While delivering his contribution last week to the controversial and ongoing debate on a package of four bills to amend the constitution, Dr. Minnis said there are too many loopholes in the process.

In fact, he added that ever since the bills were drawn up, there have already been numerous amendments, deletions and changes made, forcing him to question just how sound the November 6 referendum will be.

He further suggested that two of the four questions proposed be removed.

Mrs. Moxey-Ingraham said she could not go into details of the meetings that took place.

She also explained why there has to be four questions put to Bahamians in the upcoming referendum instead of just one simple question.

It was suggested to Mrs. Moxey-Ingraham that the question be “do you believe that Bahamian men and women should have the same rights under the law?”

“I’m with you Mr. Jones but neither of us are lawyers,” she said.

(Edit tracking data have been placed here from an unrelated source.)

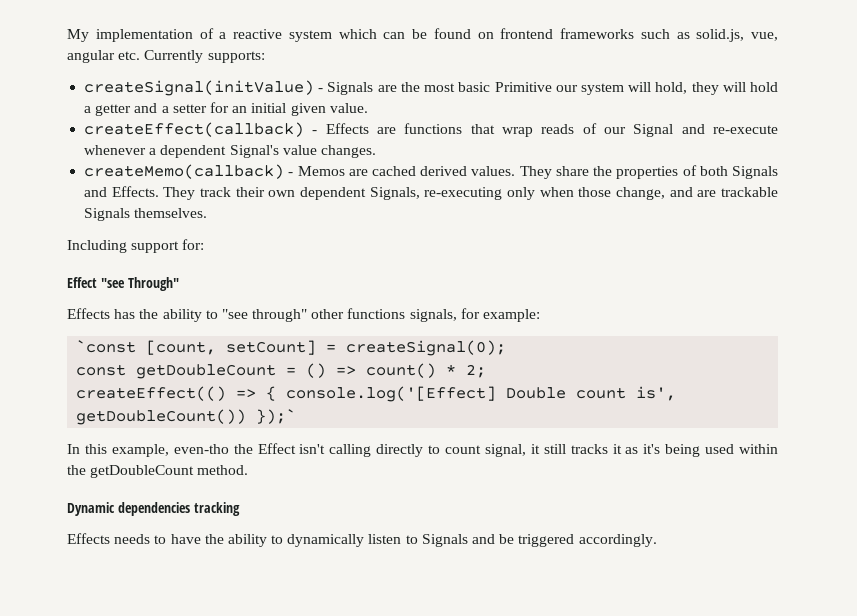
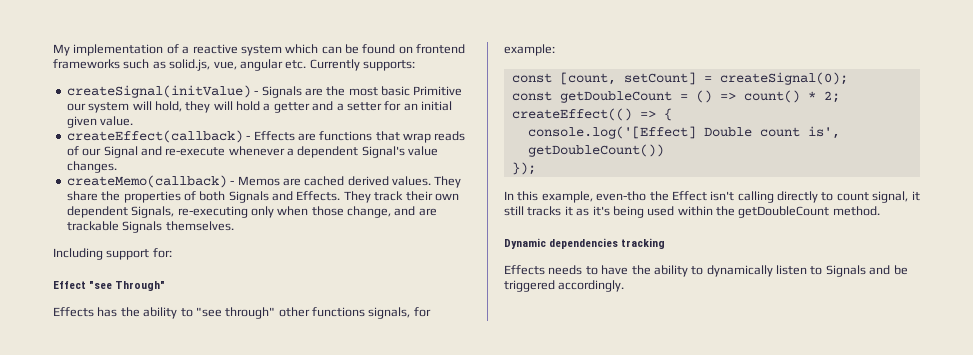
- `const [count, setCount] = createSignal(0);
+ const [count, setCount] = createSignal(0);
- createEffect(() => { console.log('[Effect] Double count is', getDoubleCount()) });`
+ createEffect(() => {
+ console.log('[Effect] Double count is', getDoubleCount())
+ });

“We are professionals in other areas. The lawyers and interpreters of constitutions and law have convinced us that to do that there are certain provisions of the Constitution that have to be altered in and of themselves and that each of those alterations require its own piece of legislation. There has to be four questions according to the legal experts and that was one of the difficulties with the last referendum on this issue. The issue of equality was couched in one question or maybe two. They said if you were to give strength to those had they passed you would’ve needed a bill for each one of those provisions and I bow to the attorneys.”

On the issue of the word sex, Mrs. Moxey-Ingraham said the law is “straight forward.”

“The doctors tell us, the scientists tell us, the courts of law tell us that sex is defined as male or female,” she said.

“Sex is what you been identified as at birth. Sex is what your chromosomes dictate. The difficulty though comes with the new world with gender and that’s how you identify or how you are socialised but that’s a different story. We in the committee are trying to educate people not to be afraid of the word sex. In fact you are safer in legislation if you put sex as opposed to any other word because sex has a stated definition.”